Segment Start: RECORDS TO USE

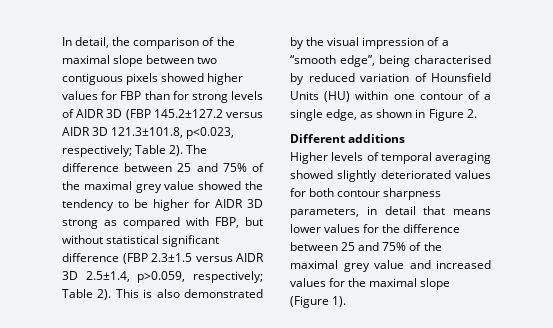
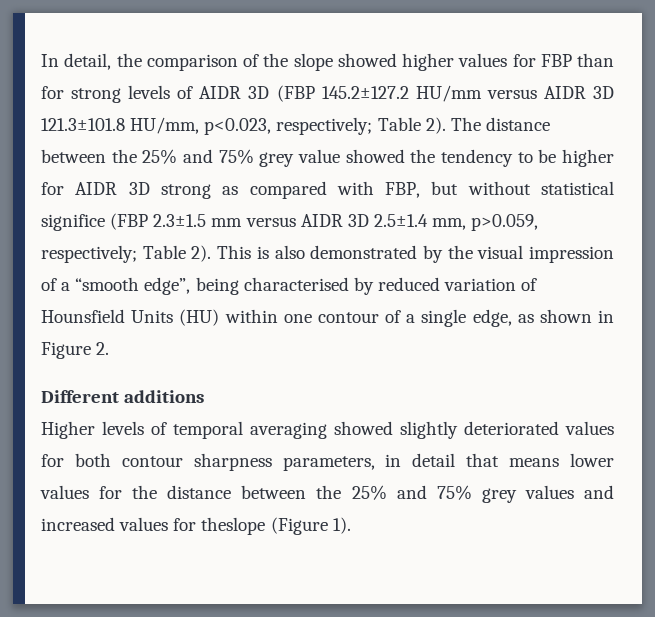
- In detail, the comparison of the maximal slope between two contiguous pixels showed higher values for FBP than for strong levels of AIDR 3D (FBP 145.2±127.2 versus AIDR 3D 121.3±101.8, p<0.023, respectively; Table 2).
+ In detail, the comparison of the slope showed higher values for FBP than for strong levels of AIDR 3D (FBP 145.2±127.2 HU/mm versus AIDR 3D 121.3±101.8 HU/mm, p<0.023, respectively; Table 2).
- The difference between 25 and 75% of the maximal grey value showed the tendency to be higher for AIDR 3D strong as compared with FBP, but without statistical significant difference (FBP 2.3±1.5 versus AIDR 3D 2.5±1.4, p>0.059, respectively; Table 2).
+ The distance between the 25% and 75% grey value showed the tendency to be higher for AIDR 3D strong as compared with FBP, but without statistical significe (FBP 2.3±1.5 mm versus AIDR 3D 2.5±1.4 mm, p>0.059, respectively; Table 2).
- Higher levels of temporal averaging showed slightly deteriorated values for both contour sharpness parameters, in detail that means lower values for the difference between 25 and 75% of the maximal grey value and increased values for the maximal slope (Figure 1).
+ Higher levels of temporal averaging showed slightly deteriorated values for both contour sharpness parameters, in detail that means lower values for the distance between the 25% and 75% grey values and increased values for theslope (Figure 1).

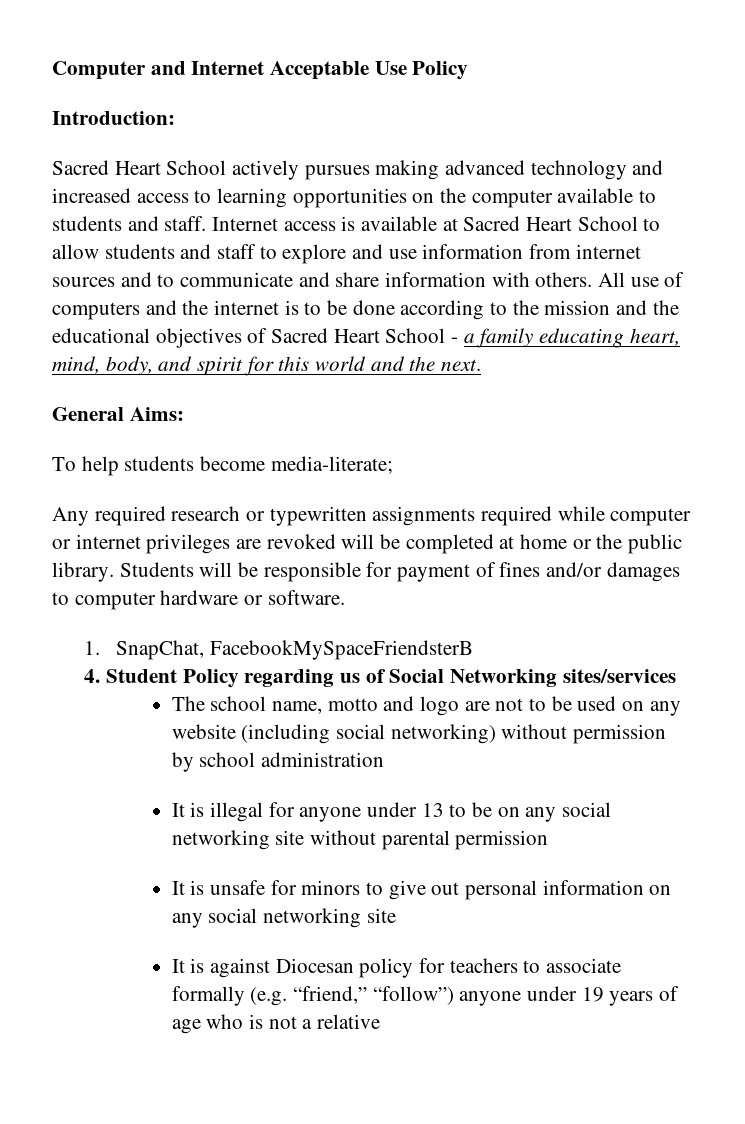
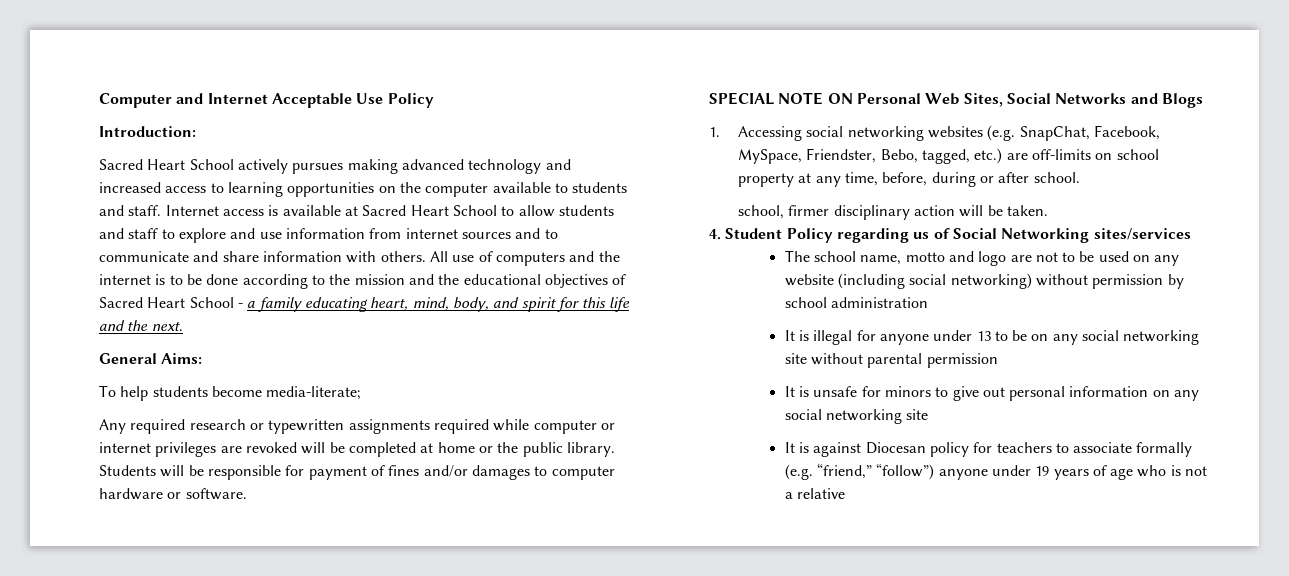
- All use of computers and the internet is to be done according to the mission and the educational objectives of Sacred Heart School - a family educating heart, mind, body, and spirit for this world and the next.
+ All use of computers and the internet is to be done according to the mission and the educational objectives of Sacred Heart School - a family educating heart, mind, body, and spirit for this life and the next.
- 1. SnapChat, FacebookMySpaceFriendsterB
+ SPECIAL NOTE ON Personal Web Sites, Social Networks and Blogs
+ 1. Accessing social networking websites (e.g. SnapChat, Facebook, MySpace, Friendster, Bebo, tagged, etc.) are off-limits on school property at any time, before, during or after school.
+ school, firmer disciplinary action will be taken.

Segment End: RECORDS TO USE

REQUIRED ACTION | Leave the pictures out and print the whole listing precisely.

RESULT OF THE TASK |
- In detail, the comparison of the maximal slope between two contiguous pixels showed higher values for FBP than for strong levels of AIDR 3D (FBP 145.2±127.2 versus AIDR 3D 121.3±101.8, p<0.023, respectively; Table 2).
+ In detail, the comparison of the slope showed higher values for FBP than for strong levels of AIDR 3D (FBP 145.2±127.2 HU/mm versus AIDR 3D 121.3±101.8 HU/mm, p<0.023, respectively; Table 2).
- The difference between 25 and 75% of the maximal grey value showed the tendency to be higher for AIDR 3D strong as compared with FBP, but without statistical significant difference (FBP 2.3±1.5 versus AIDR 3D 2.5±1.4, p>0.059, respectively; Table 2).
+ The distance between the 25% and 75% grey value showed the tendency to be higher for AIDR 3D strong as compared with FBP, but without statistical significe (FBP 2.3±1.5 mm versus AIDR 3D 2.5±1.4 mm, p>0.059, respectively; Table 2).
- Higher levels of temporal averaging showed slightly deteriorated values for both contour sharpness parameters, in detail that means lower values for the difference between 25 and 75% of the maximal grey value and increased values for the maximal slope (Figure 1).
+ Higher levels of temporal averaging showed slightly deteriorated values for both contour sharpness parameters, in detail that means lower values for the distance between the 25% and 75% grey values and increased values for theslope (Figure 1).

- All use of computers and the internet is to be done according to the mission and the educational objectives of Sacred Heart School - a family educating heart, mind, body, and spirit for this world and the next.
+ All use of computers and the internet is to be done according to the mission and the educational objectives of Sacred Heart School - a family educating heart, mind, body, and spirit for this life and the next.
- 1. SnapChat, FacebookMySpaceFriendsterB
+ SPECIAL NOTE ON Personal Web Sites, Social Networks and Blogs
+ 1. Accessing social networking websites (e.g. SnapChat, Facebook, MySpace, Friendster, Bebo, tagged, etc.) are off-limits on school property at any time, before, during or after school.
+ school, firmer disciplinary action will be taken.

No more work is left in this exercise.